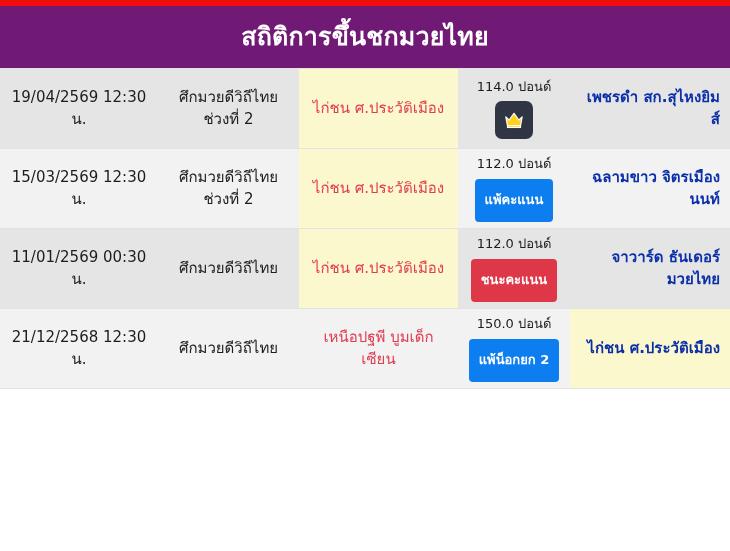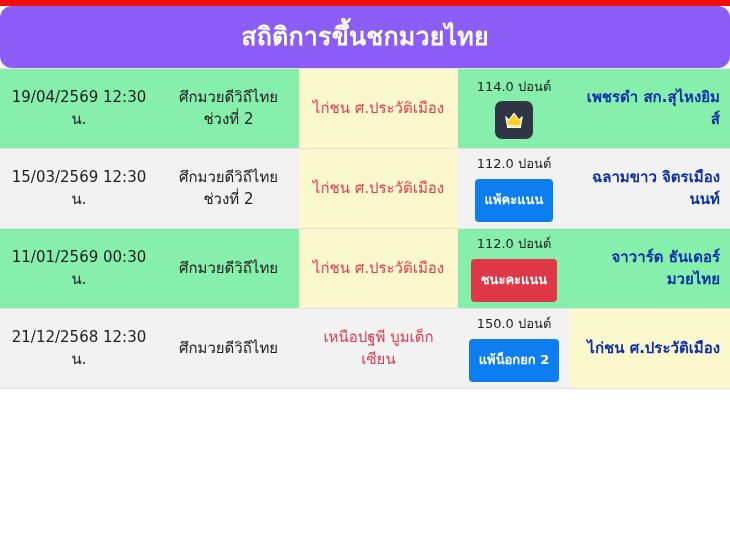--- a/index.html
+++ b/index.html
@@ -23,44 +23,43 @@
     box-sizing: border-box;
   }
   
   .top-stripe {
     height: 6px;
     background: #f20d0d;
     width: 100%;
   }
   .title-bar {
     height: 62px;
-    background: #8b5cf6;
+    background: #701a75;
     display: flex;
     align-items: center;
     justify-content: center;
-    border-radius: 12px;
   }
   .title-bar .title-text {
     color: #ffffff;
     font-size: 25px;
     font-weight: bold;
     letter-spacing: 0.2px;
     line-height: 1.1;
   }
   
   table.fight-table {
     width: 730px;
     border-collapse: collapse;
     table-layout: fixed;
   }
   table.fight-table tr.fight-row {
     height: 80px;
   }
   table.fight-table tr.fight-row.odd {
-    background: #86efac;
+    background: #e5e5e5;
   }
   table.fight-table tr.fight-row.even {
     background: #f2f2f2;
   }
   table.fight-table td {
     border-top: 1px solid #e2e2e2;
     border-bottom: 1px solid #e2e2e2;
     vertical-align: middle;
     padding: 6px 10px;
     box-sizing: border-box;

^^^^^^^^^^^^^^^^

PROBLEM: Once the pictures are set aside, the remaining data must be transcribed exactly.

OUTPUT FOR THIS EXERCISE:
--- a/index.html
+++ b/index.html
@@ -23,44 +23,43 @@
     box-sizing: border-box;
   }
   
   .top-stripe {
     height: 6px;
     background: #f20d0d;
     width: 100%;
   }
   .title-bar {
     height: 62px;
-    background: #8b5cf6;
+    background: #701a75;
     display: flex;
     align-items: center;
     justify-content: center;
-    border-radius: 12px;
   }
   .title-bar .title-text {
     color: #ffffff;
     font-size: 25px;
     font-weight: bold;
     letter-spacing: 0.2px;
     line-height: 1.1;
   }
   
   table.fight-table {
     width: 730px;
     border-collapse: collapse;
     table-layout: fixed;
   }
   table.fight-table tr.fight-row {
     height: 80px;
   }
   table.fight-table tr.fight-row.odd {
-    background: #86efac;
+    background: #e5e5e5;
   }
   table.fight-table tr.fight-row.even {
     background: #f2f2f2;
   }
   table.fight-table td {
     border-top: 1px solid #e2e2e2;
     border-bottom: 1px solid #e2e2e2;
     vertical-align: middle;
     padding: 6px 10px;
     box-sizing: border-box;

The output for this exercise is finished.